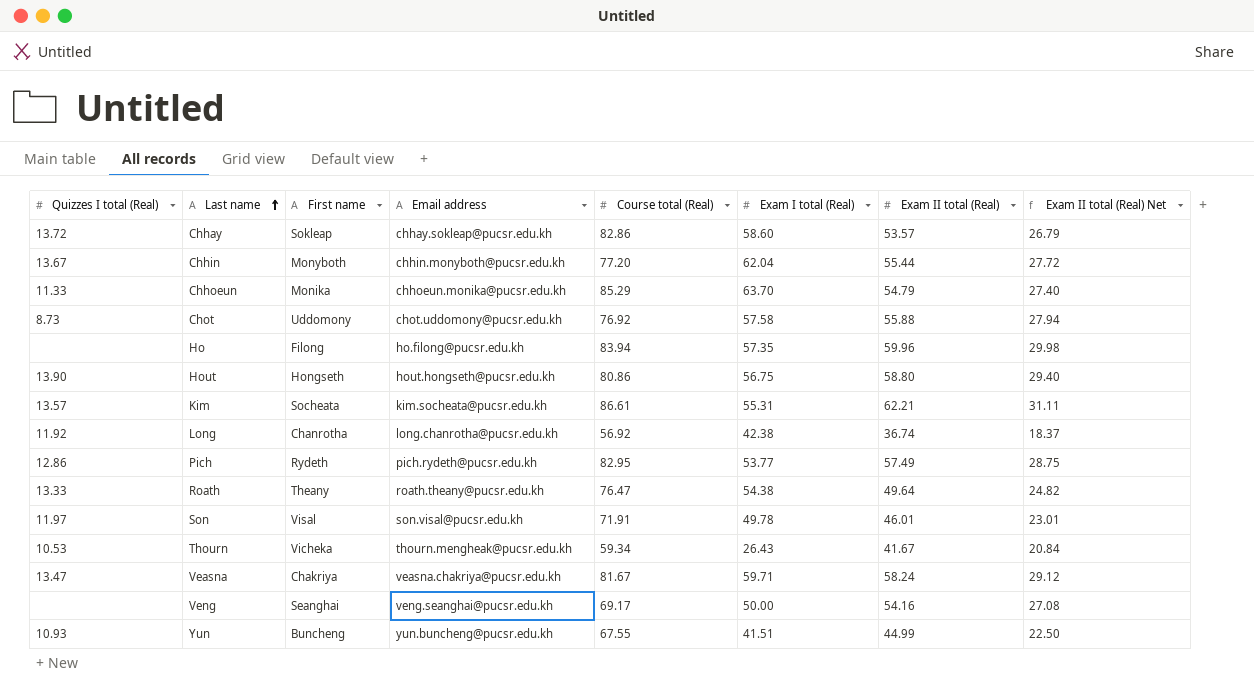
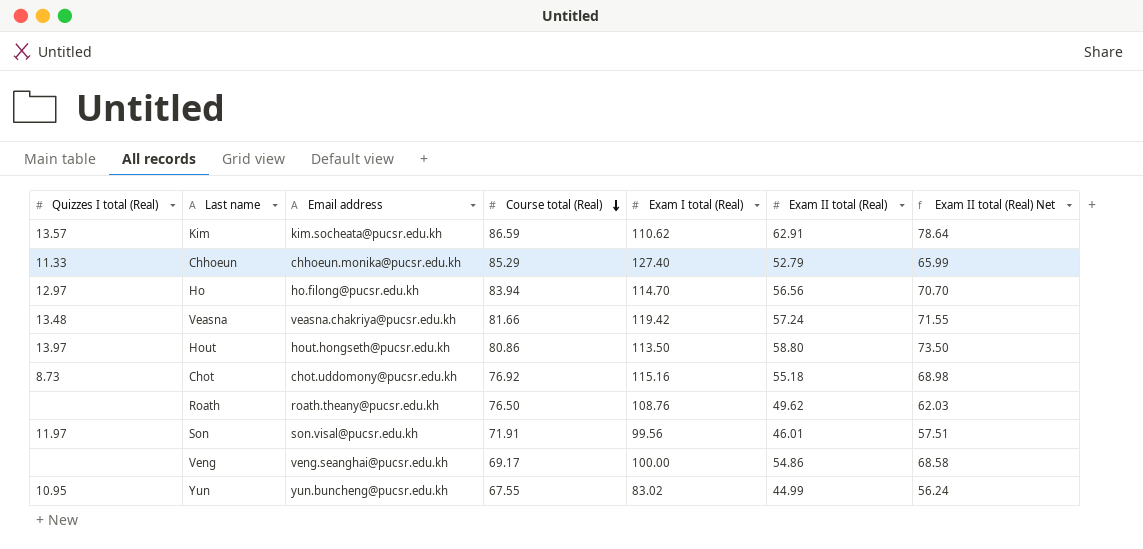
row order: Last name ascending -> Course total (Real) descending
column First name | position: 3 -> none
column Exam II total (Real) Net | formula: [Exam II total (Real)] * 0.5 -> [Exam II total (Real)] * 1.25
row Chhay: 13.72 | Sokleap | chhay.sokleap@pucsr.edu.kh | 82.86 | 58.60 | 53.57 | 26.79 -> none
row Chhin: 13.67 | Monyboth | chhin.monyboth@pucsr.edu.kh | 77.20 | 62.04 | 55.44 | 27.72 -> none
row Long: 11.92 | Chanrotha | long.chanrotha@pucsr.edu.kh | 56.92 | 42.38 | 36.74 | 18.37 -> none
row Pich: 12.86 | Rydeth | pich.rydeth@pucsr.edu.kh | 82.95 | 53.77 | 57.49 | 28.75 -> none
row Thourn: 10.53 | Vicheka | thourn.mengheak@pucsr.edu.kh | 59.34 | 26.43 | 41.67 | 20.84 -> none
Kim | Course total (Real): 86.61 -> 86.59
Kim | Exam I total (Real): 55.31 -> 110.62
Kim | Exam II total (Real): 62.21 -> 62.91
Chhoeun | Exam I total (Real): 63.70 -> 127.40
Chhoeun | Exam II total (Real): 54.79 -> 52.79
Ho | Quizzes I total (Real): none -> 12.97
Ho | Exam I total (Real): 57.35 -> 114.70
Ho | Exam II total (Real): 59.96 -> 56.56
Veasna | Quizzes I total (Real): 13.47 -> 13.48
Veasna | Course total (Real): 81.67 -> 81.66
Veasna | Exam I total (Real): 59.71 -> 119.42
Veasna | Exam II total (Real): 58.24 -> 57.24
Hout | Quizzes I total (Real): 13.90 -> 13.97
Hout | Exam I total (Real): 56.75 -> 113.50
Chot | Exam I total (Real): 57.58 -> 115.16
Chot | Exam II total (Real): 55.88 -> 55.18
Roath | Quizzes I total (Real): 13.33 -> none
Roath | Course total (Real): 76.47 -> 76.50
Roath | Exam I total (Real): 54.38 -> 108.76
Roath | Exam II total (Real): 49.64 -> 49.62
Son | Exam I total (Real): 49.78 -> 99.56
Veng | Exam I total (Real): 50.00 -> 100.00
Veng | Exam II total (Real): 54.16 -> 54.86
Yun | Quizzes I total (Real): 10.93 -> 10.95
Yun | Exam I total (Real): 41.51 -> 83.02

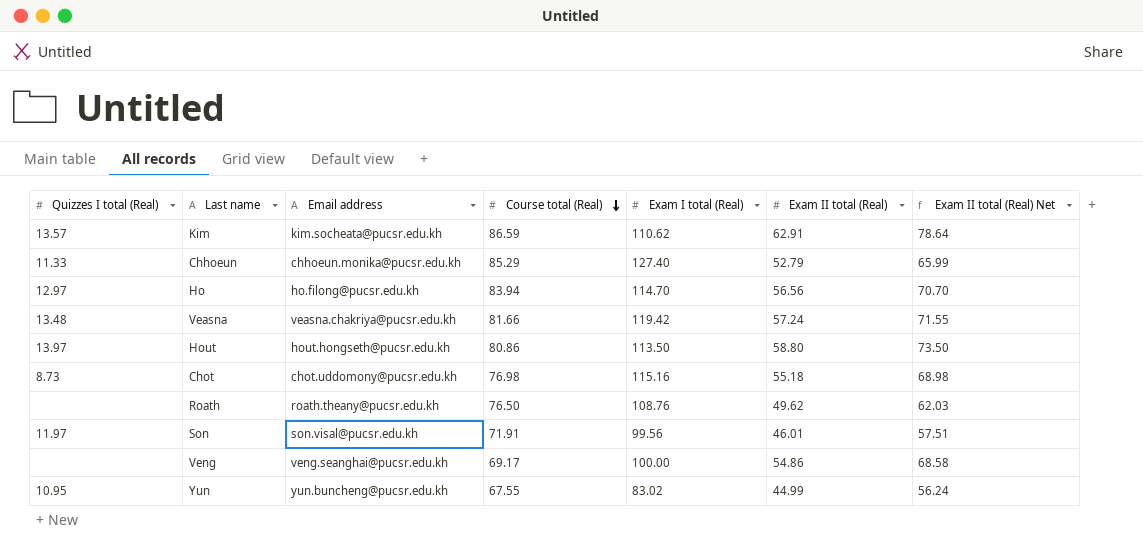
Chot | Course total (Real): 76.92 -> 76.98

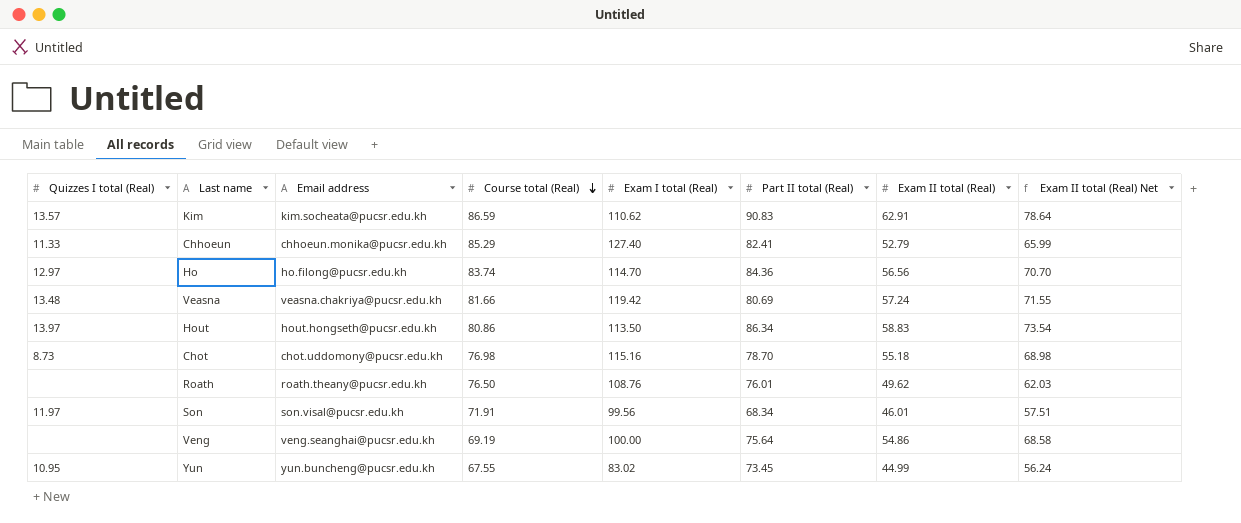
column Part II total (Real) | position: none -> 6
Ho | Course total (Real): 83.94 -> 83.74
Hout | Exam II total (Real): 58.80 -> 58.83
Hout | Exam II total (Real) Net: 73.50 -> 73.54
Veng | Course total (Real): 69.17 -> 69.19

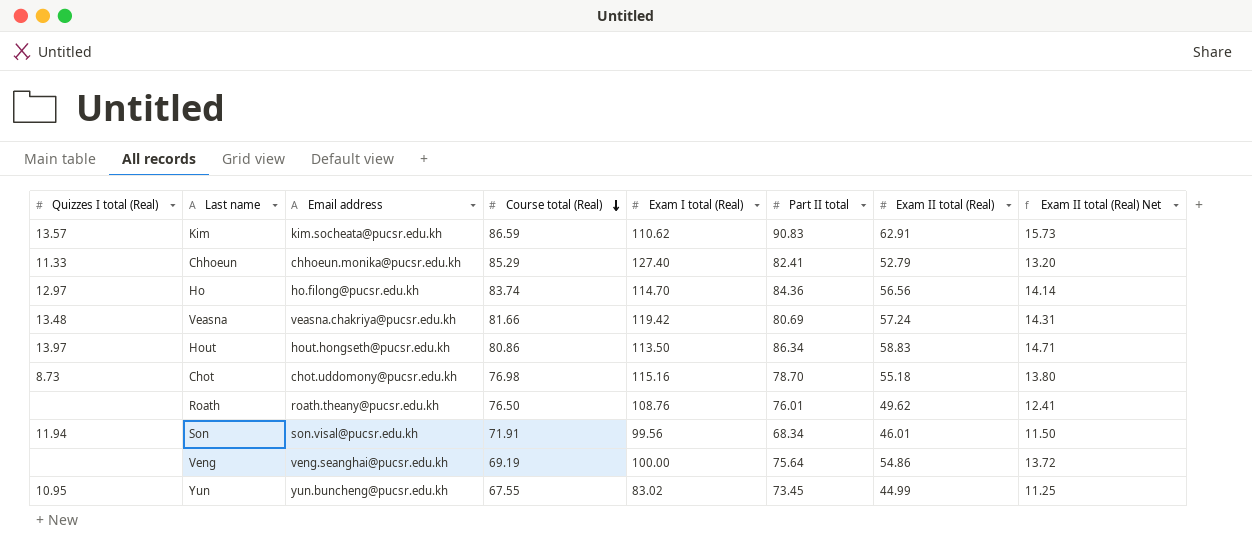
column name: Part II total (Real) -> Part II total
column Exam II total (Real) Net | formula: [Exam II total (Real)] * 1.25 -> [Exam II total (Real)] * 0.25
Son | Quizzes I total (Real): 11.97 -> 11.94

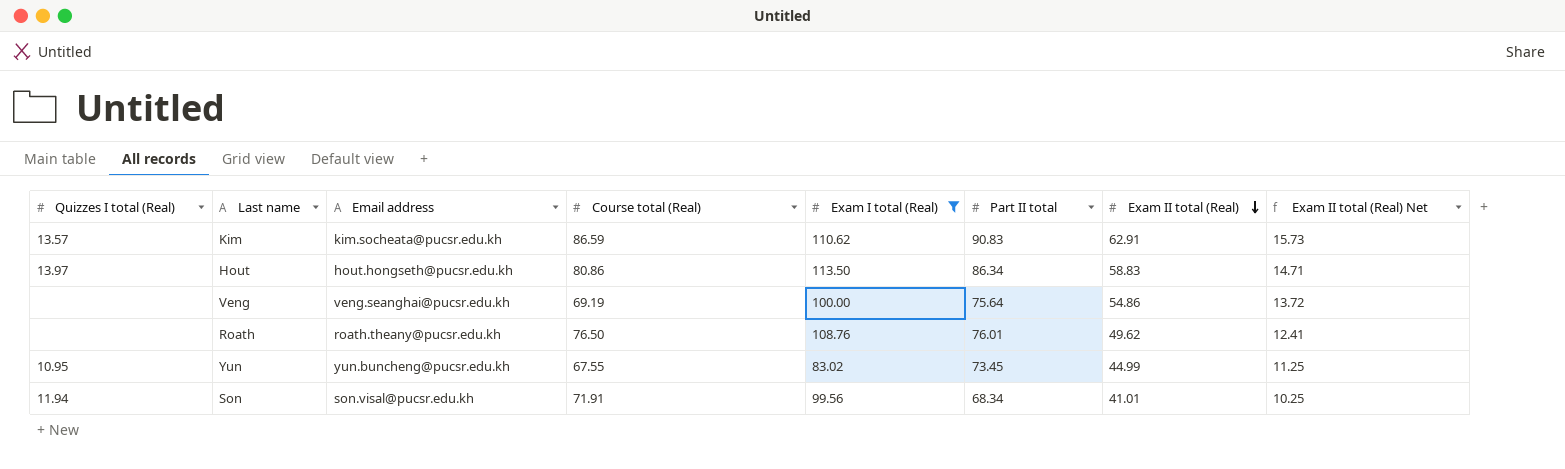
filter: none -> Exam I total (Real) <= 113.50
row order: Course total (Real) descending -> Exam II total (Real) descending
Son | Exam II total (Real): 46.01 -> 41.01
Son | Exam II total (Real) Net: 11.50 -> 10.25

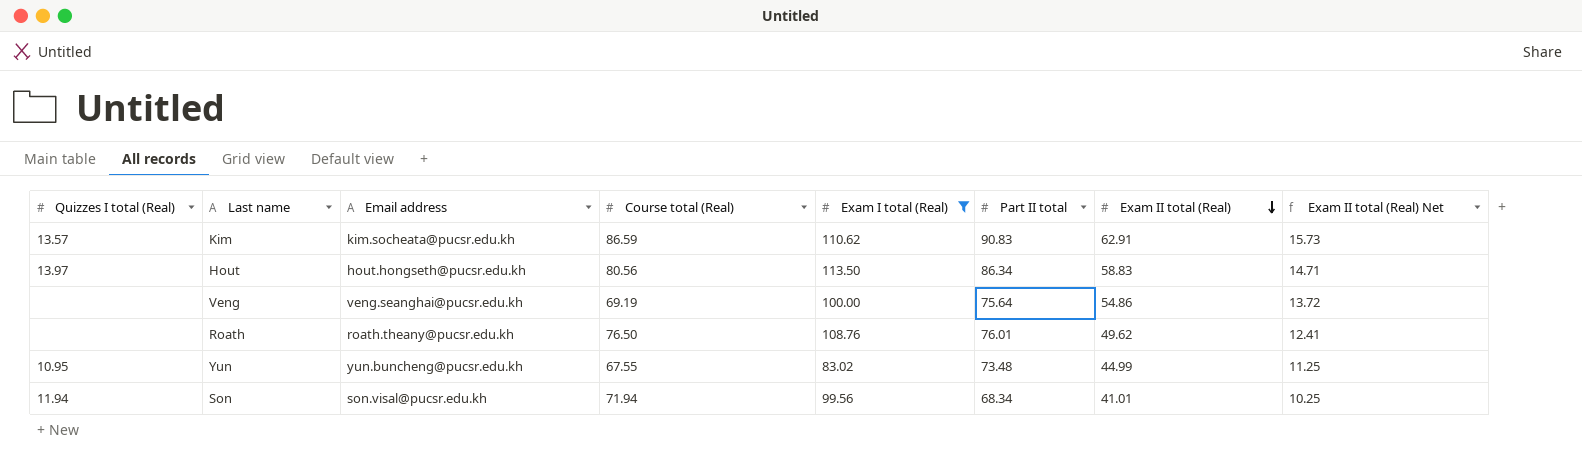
Hout | Course total (Real): 80.86 -> 80.56
Yun | Part II total: 73.45 -> 73.48
Son | Course total (Real): 71.91 -> 71.94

----

TASK GOAL: Begin with the line containing "Kim | Course total (Real): 86.61 -> 86.59" and end with the last line of the material above; return exactly those lines, both ends included, and omit all pictures.

OUTPUT OF THE EXERCISE:
Kim | Course total (Real): 86.61 -> 86.59
Kim | Exam I total (Real): 55.31 -> 110.62
Kim | Exam II total (Real): 62.21 -> 62.91
Chhoeun | Exam I total (Real): 63.70 -> 127.40
Chhoeun | Exam II total (Real): 54.79 -> 52.79
Ho | Quizzes I total (Real): none -> 12.97
Ho | Exam I total (Real): 57.35 -> 114.70
Ho | Exam II total (Real): 59.96 -> 56.56
Veasna | Quizzes I total (Real): 13.47 -> 13.48
Veasna | Course total (Real): 81.67 -> 81.66
Veasna | Exam I total (Real): 59.71 -> 119.42
Veasna | Exam II total (Real): 58.24 -> 57.24
Hout | Quizzes I total (Real): 13.90 -> 13.97
Hout | Exam I total (Real): 56.75 -> 113.50
Chot | Exam I total (Real): 57.58 -> 115.16
Chot | Exam II total (Real): 55.88 -> 55.18
Roath | Quizzes I total (Real): 13.33 -> none
Roath | Course total (Real): 76.47 -> 76.50
Roath | Exam I total (Real): 54.38 -> 108.76
Roath | Exam II total (Real): 49.64 -> 49.62
Son | Exam I total (Real): 49.78 -> 99.56
Veng | Exam I total (Real): 50.00 -> 100.00
Veng | Exam II total (Real): 54.16 -> 54.86
Yun | Quizzes I total (Real): 10.93 -> 10.95
Yun | Exam I total (Real): 41.51 -> 83.02

Chot | Course total (Real): 76.92 -> 76.98

column Part II total (Real) | position: none -> 6
Ho | Course total (Real): 83.94 -> 83.74
Hout | Exam II total (Real): 58.80 -> 58.83
Hout | Exam II total (Real) Net: 73.50 -> 73.54
Veng | Course total (Real): 69.17 -> 69.19

column name: Part II total (Real) -> Part II total
column Exam II total (Real) Net | formula: [Exam II total (Real)] * 1.25 -> [Exam II total (Real)] * 0.25
Son | Quizzes I total (Real): 11.97 -> 11.94

filter: none -> Exam I total (Real) <= 113.50
row order: Course total (Real) descending -> Exam II total (Real) descending
Son | Exam II total (Real): 46.01 -> 41.01
Son | Exam II total (Real) Net: 11.50 -> 10.25

Hout | Course total (Real): 80.86 -> 80.56
Yun | Part II total: 73.45 -> 73.48
Son | Course total (Real): 71.91 -> 71.94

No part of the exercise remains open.